(Front-end code edit data)
....................

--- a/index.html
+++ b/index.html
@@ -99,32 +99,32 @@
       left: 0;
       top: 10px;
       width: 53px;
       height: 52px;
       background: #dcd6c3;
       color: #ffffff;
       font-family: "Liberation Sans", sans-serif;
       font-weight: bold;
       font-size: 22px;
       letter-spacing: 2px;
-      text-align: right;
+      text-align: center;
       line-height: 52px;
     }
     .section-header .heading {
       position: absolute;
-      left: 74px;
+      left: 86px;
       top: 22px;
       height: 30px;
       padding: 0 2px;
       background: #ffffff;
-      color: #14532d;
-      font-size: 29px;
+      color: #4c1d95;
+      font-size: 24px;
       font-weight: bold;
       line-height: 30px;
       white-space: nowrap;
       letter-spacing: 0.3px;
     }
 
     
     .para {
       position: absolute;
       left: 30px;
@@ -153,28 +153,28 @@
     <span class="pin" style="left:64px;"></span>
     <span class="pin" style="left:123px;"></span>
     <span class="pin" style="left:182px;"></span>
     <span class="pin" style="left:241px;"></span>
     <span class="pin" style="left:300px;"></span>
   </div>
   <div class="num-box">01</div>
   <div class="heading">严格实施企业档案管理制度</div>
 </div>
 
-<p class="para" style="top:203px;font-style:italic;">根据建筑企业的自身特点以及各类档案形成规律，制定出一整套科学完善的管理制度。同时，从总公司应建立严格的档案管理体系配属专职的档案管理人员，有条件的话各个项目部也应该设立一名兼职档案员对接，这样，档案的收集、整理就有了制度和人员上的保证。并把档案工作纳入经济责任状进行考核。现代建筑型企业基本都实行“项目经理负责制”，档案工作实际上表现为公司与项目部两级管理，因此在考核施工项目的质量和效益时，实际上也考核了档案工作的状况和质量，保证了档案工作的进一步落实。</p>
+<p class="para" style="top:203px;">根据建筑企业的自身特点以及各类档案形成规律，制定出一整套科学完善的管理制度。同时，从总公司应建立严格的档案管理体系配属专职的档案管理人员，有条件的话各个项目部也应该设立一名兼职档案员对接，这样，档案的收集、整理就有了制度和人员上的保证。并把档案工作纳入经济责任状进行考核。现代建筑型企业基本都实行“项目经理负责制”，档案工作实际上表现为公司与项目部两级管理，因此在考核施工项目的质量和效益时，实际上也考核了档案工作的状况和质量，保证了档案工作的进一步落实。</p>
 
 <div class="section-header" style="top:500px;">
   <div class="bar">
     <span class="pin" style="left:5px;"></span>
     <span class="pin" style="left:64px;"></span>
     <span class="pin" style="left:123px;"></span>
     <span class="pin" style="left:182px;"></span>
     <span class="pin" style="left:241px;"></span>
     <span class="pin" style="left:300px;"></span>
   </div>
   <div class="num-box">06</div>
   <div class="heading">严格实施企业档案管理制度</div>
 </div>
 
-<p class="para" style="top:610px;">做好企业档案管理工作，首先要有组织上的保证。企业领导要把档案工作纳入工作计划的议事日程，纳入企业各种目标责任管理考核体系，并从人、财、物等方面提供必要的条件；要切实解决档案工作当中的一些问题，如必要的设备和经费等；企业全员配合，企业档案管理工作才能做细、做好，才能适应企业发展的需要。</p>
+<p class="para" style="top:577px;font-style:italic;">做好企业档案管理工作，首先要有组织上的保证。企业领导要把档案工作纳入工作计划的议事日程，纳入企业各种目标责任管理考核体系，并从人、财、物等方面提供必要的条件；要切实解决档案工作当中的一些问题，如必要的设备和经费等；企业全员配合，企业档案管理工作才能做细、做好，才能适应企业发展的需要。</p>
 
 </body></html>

....................

* _To do_:
The records above are to be transcribed exactly, with nothing left out.

* _Response to the task_:
--- a/index.html
+++ b/index.html
@@ -99,32 +99,32 @@
       left: 0;
       top: 10px;
       width: 53px;
       height: 52px;
       background: #dcd6c3;
       color: #ffffff;
       font-family: "Liberation Sans", sans-serif;
       font-weight: bold;
       font-size: 22px;
       letter-spacing: 2px;
-      text-align: right;
+      text-align: center;
       line-height: 52px;
     }
     .section-header .heading {
       position: absolute;
-      left: 74px;
+      left: 86px;
       top: 22px;
       height: 30px;
       padding: 0 2px;
       background: #ffffff;
-      color: #14532d;
-      font-size: 29px;
+      color: #4c1d95;
+      font-size: 24px;
       font-weight: bold;
       line-height: 30px;
       white-space: nowrap;
       letter-spacing: 0.3px;
     }
 
     
     .para {
       position: absolute;
       left: 30px;
@@ -153,28 +153,28 @@
     <span class="pin" style="left:64px;"></span>
     <span class="pin" style="left:123px;"></span>
     <span class="pin" style="left:182px;"></span>
     <span class="pin" style="left:241px;"></span>
     <span class="pin" style="left:300px;"></span>
   </div>
   <div class="num-box">01</div>
   <div class="heading">严格实施企业档案管理制度</div>
 </div>
 
-<p class="para" style="top:203px;font-style:italic;">根据建筑企业的自身特点以及各类档案形成规律，制定出一整套科学完善的管理制度。同时，从总公司应建立严格的档案管理体系配属专职的档案管理人员，有条件的话各个项目部也应该设立一名兼职档案员对接，这样，档案的收集、整理就有了制度和人员上的保证。并把档案工作纳入经济责任状进行考核。现代建筑型企业基本都实行“项目经理负责制”，档案工作实际上表现为公司与项目部两级管理，因此在考核施工项目的质量和效益时，实际上也考核了档案工作的状况和质量，保证了档案工作的进一步落实。</p>
+<p class="para" style="top:203px;">根据建筑企业的自身特点以及各类档案形成规律，制定出一整套科学完善的管理制度。同时，从总公司应建立严格的档案管理体系配属专职的档案管理人员，有条件的话各个项目部也应该设立一名兼职档案员对接，这样，档案的收集、整理就有了制度和人员上的保证。并把档案工作纳入经济责任状进行考核。现代建筑型企业基本都实行“项目经理负责制”，档案工作实际上表现为公司与项目部两级管理，因此在考核施工项目的质量和效益时，实际上也考核了档案工作的状况和质量，保证了档案工作的进一步落实。</p>
 
 <div class="section-header" style="top:500px;">
   <div class="bar">
     <span class="pin" style="left:5px;"></span>
     <span class="pin" style="left:64px;"></span>
     <span class="pin" style="left:123px;"></span>
     <span class="pin" style="left:182px;"></span>
     <span class="pin" style="left:241px;"></span>
     <span class="pin" style="left:300px;"></span>
   </div>
   <div class="num-box">06</div>
   <div class="heading">严格实施企业档案管理制度</div>
 </div>
 
-<p class="para" style="top:610px;">做好企业档案管理工作，首先要有组织上的保证。企业领导要把档案工作纳入工作计划的议事日程，纳入企业各种目标责任管理考核体系，并从人、财、物等方面提供必要的条件；要切实解决档案工作当中的一些问题，如必要的设备和经费等；企业全员配合，企业档案管理工作才能做细、做好，才能适应企业发展的需要。</p>
+<p class="para" style="top:577px;font-style:italic;">做好企业档案管理工作，首先要有组织上的保证。企业领导要把档案工作纳入工作计划的议事日程，纳入企业各种目标责任管理考核体系，并从人、财、物等方面提供必要的条件；要切实解决档案工作当中的一些问题，如必要的设备和经费等；企业全员配合，企业档案管理工作才能做细、做好，才能适应企业发展的需要。</p>
 
 </body></html>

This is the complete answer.